Despite these losses, the Dutch Empire shared abundantly with Dutch trade in Europe to give the merchants of Holland a financial base for their political power, their splendid homes, and their patronage of art. During the first half of the seventeenth century the United Provinces held the commercial leadership of Europe, and their wealth per capita was greater than that of any other country in the world. Raleigh was dismayed by the superiority of the Dutch to the English in living standards and business enterprise.86 A Venetian ambassador (1618) thought that every Hollander was in comfortable circumstances, but he had probably little acquaintance with the lower classes, whose poverty Rembrandt knew so well. “Millionaires” were numerous in Holland; some of them made fortunes by selling shoddy materials to the Dutch army and navy defending Holland;87 and such men labored zealously to prevent the outbreak of peace.88
Most Dutch wealth was in the province of Holland, whose commerce, from the neighboring sea, was many times greater than that of the other northern provinces.
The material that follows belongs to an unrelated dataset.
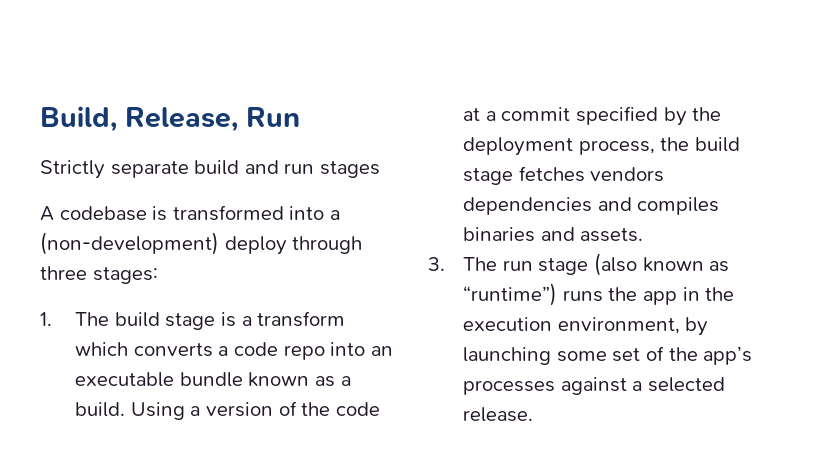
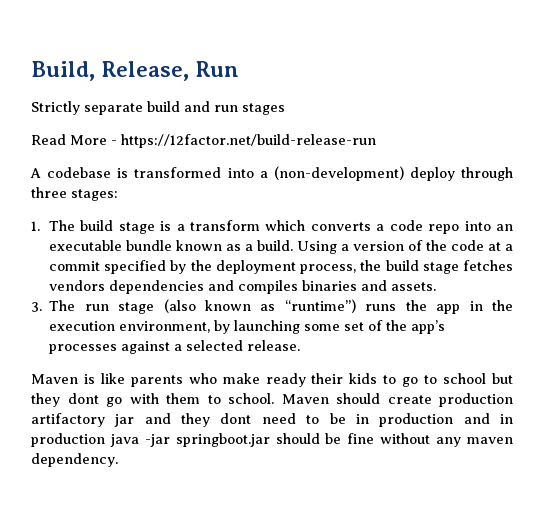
(380, 169) none -> [31,134,376,148] // Read More - https://12factor.net/build-release-run
(534, 414) none -> [31,373,513,387] [31,393,513,407] [31,413,514,427] [31,433,514,447] [31,453,118,467] // Maven is like parents who make ready their kids to go to school but they dont go with them to school. Maven should create production artifactory jar and they dont need to be in production and in production java -jar springboot.jar should be fine without any maven dependency.

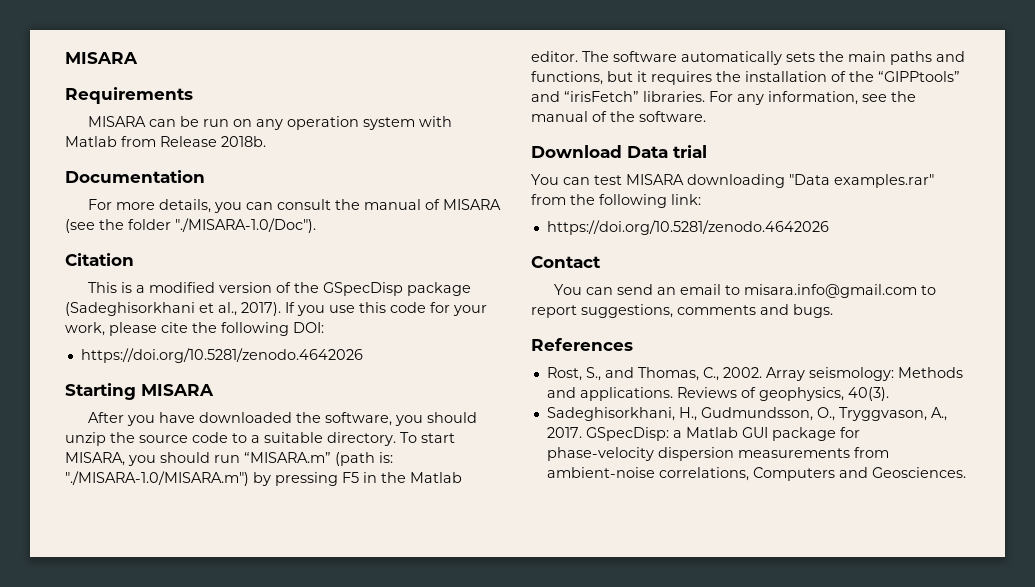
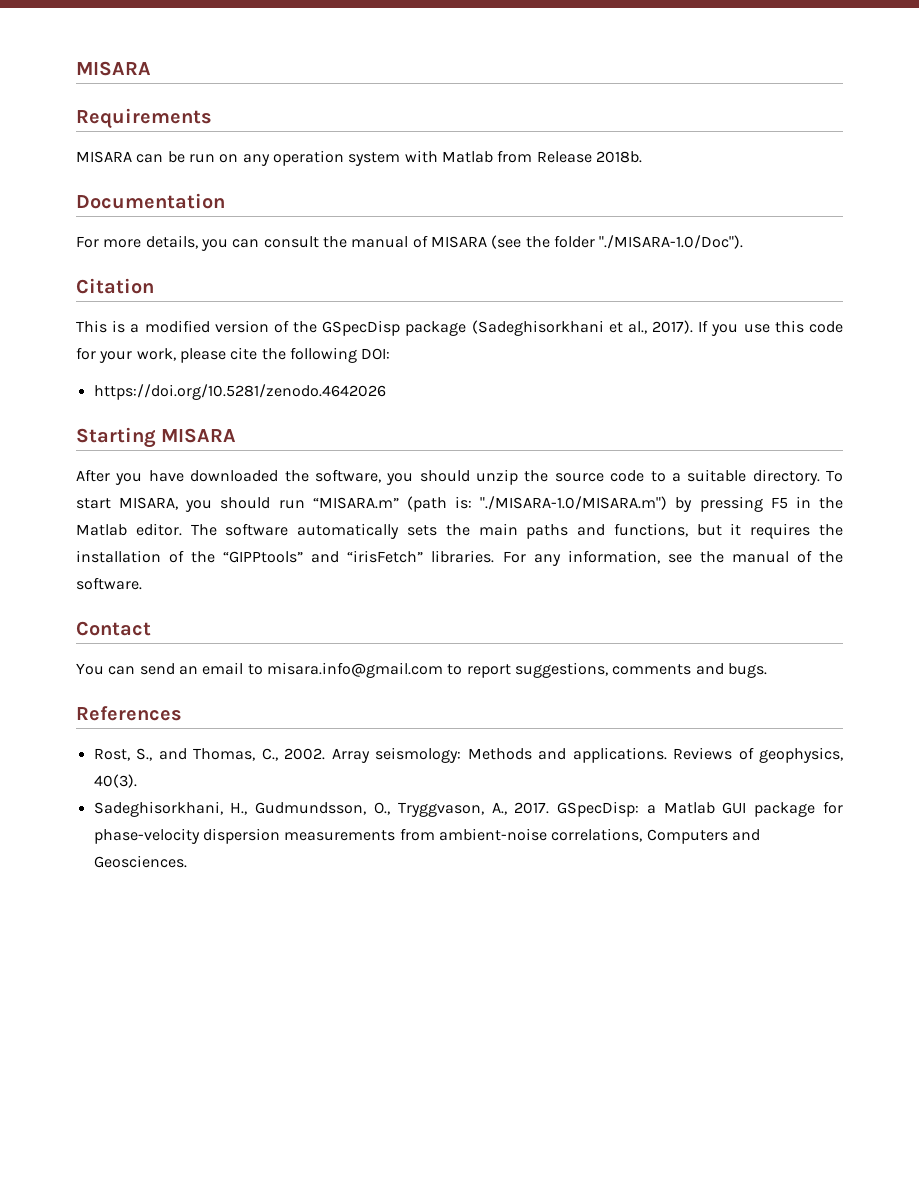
[531,145,707,158] [531,174,934,188] [531,194,701,208] [546,220,829,235] // Download Data trial // You can test MISARA downloading "Data examples.rar" from the following link: // https://doi.org/10.5281/zenodo.4642026 -> (142, 583) none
Several towns in Holland had a prosperous bourgeoisie—Rotterdam, The Hague, Haarlem, Utrecht—but none could rival Amsterdam. The growth of its population tells the tale: 75,000 in 1590, 300,000 in 1620. Merchants, craftsmen, and bankers had flocked to it from war-ravaged Antwerp. After 1576 the Jews of Antwerp transferred to Amsterdam their financial activities, their commerce, their jewel industry—the diamond cutters of Amsterdam still lead the world. The merchant rulers of the city allowed considerable religious freedom, for only in this way could trade be encouraged with peoples of diverse faiths. The Bank of Amsterdam, founded in 1609, was in this age the strongest financial institution in Europe. Dutch currency was sought and trusted everywhere.